Рэй быстро осмотрел вещи. Хотя лагерь и выглядел точно таким, как его оставили перед сном, но лук и стрелы исчезли, меч тоже, и даже кустарного ножа не нашлось – всё Яга попрятала. Точнее, не допустила в свой сон. «Что ж вы, потусторонние гады, так железа боитесь?» Будить товарищей бесполезно: их в этом сне нет, а спящие тела – лишь декорация. Лучник поднялся и, понимая, что не имеет возможности выйти из наваждения, быстрым шагом покинул лагерь.
Плотные лапы елей своей волей раздвигались перед героем, пока тот ступал по влажному лесному ковру. Не прошло и нескольких минут, как он оказался в поросшем репейником поле, окруженном гигантскими, древними елями. Впереди незабвенная избушка без окон.
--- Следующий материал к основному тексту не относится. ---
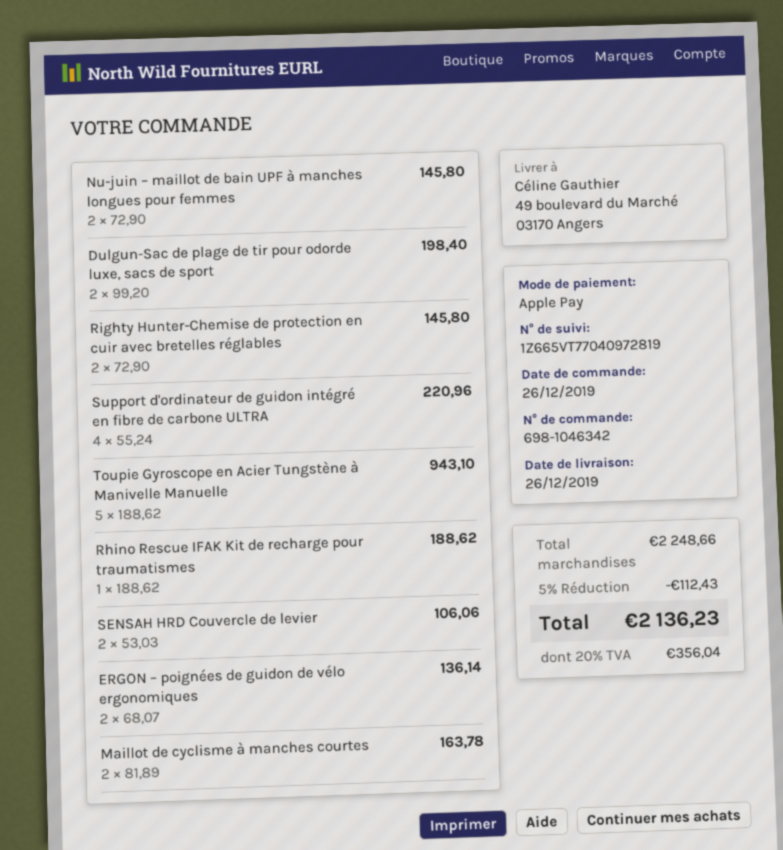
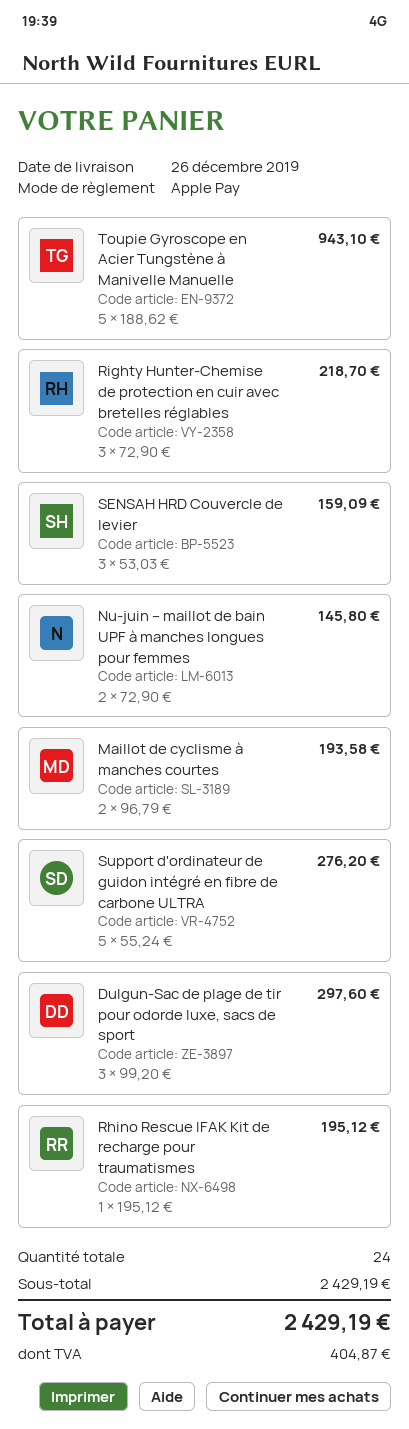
Dulgun-Sac de plage de tir pour odorde luxe, sacs de sport: 2 x 99.20 = 198.40 -> 3 x 99.20 = 297.60
Righty Hunter-Chemise de protection en cuir avec bretelles réglables: 2 x 72.90 = 145.80 -> 3 x 72.90 = 218.70
Support d'ordinateur de guidon intégré en fibre de carbone ULTRA: 4 x 55.24 = 220.96 -> 5 x 55.24 = 276.20
Rhino Rescue IFAK Kit de recharge pour traumatismes: 1 x 188.62 = 188.62 -> 1 x 195.12 = 195.12
SENSAH HRD Couvercle de levier: 2 x 53.03 = 106.06 -> 3 x 53.03 = 159.09
ERGON – poignées de guidon de vélo ergonomiques: 2 x 68.07 = 136.14 -> none
Maillot de cyclisme à manches courtes: 2 x 81.89 = 163.78 -> 2 x 96.79 = 193.58
subtotal: 2248.66 -> 2429.19
discount: 5% = 112.43 -> none
tax: 356.04 -> 404.87
total: 2136.23 -> 2429.19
Ему до смерти хотелось прекратить это всё, сбежать прочь, куда угодно, лишь бы никогда больше не видеть этой тихой опушки, не слышать скрипа этой дверки. Да только неправильно он до сих пор воспринимал природу этого чудовища. Ведьма не жила рядом с Берестой, ведьма не жила в окрестностях Девичьего Поля или в Срединном крае, куда недавно прибыли герои, ее нигде не было больше или меньше, а потому беги хоть на край света, но сомкни глаз, и да помогут тебе боги в том, чтобы сохранить рассудок.
Рэй набрался смелости, хотя и понимал, что, сколько ни запасай – не хватит. Прошел по поляне, раздвигая палки репейника.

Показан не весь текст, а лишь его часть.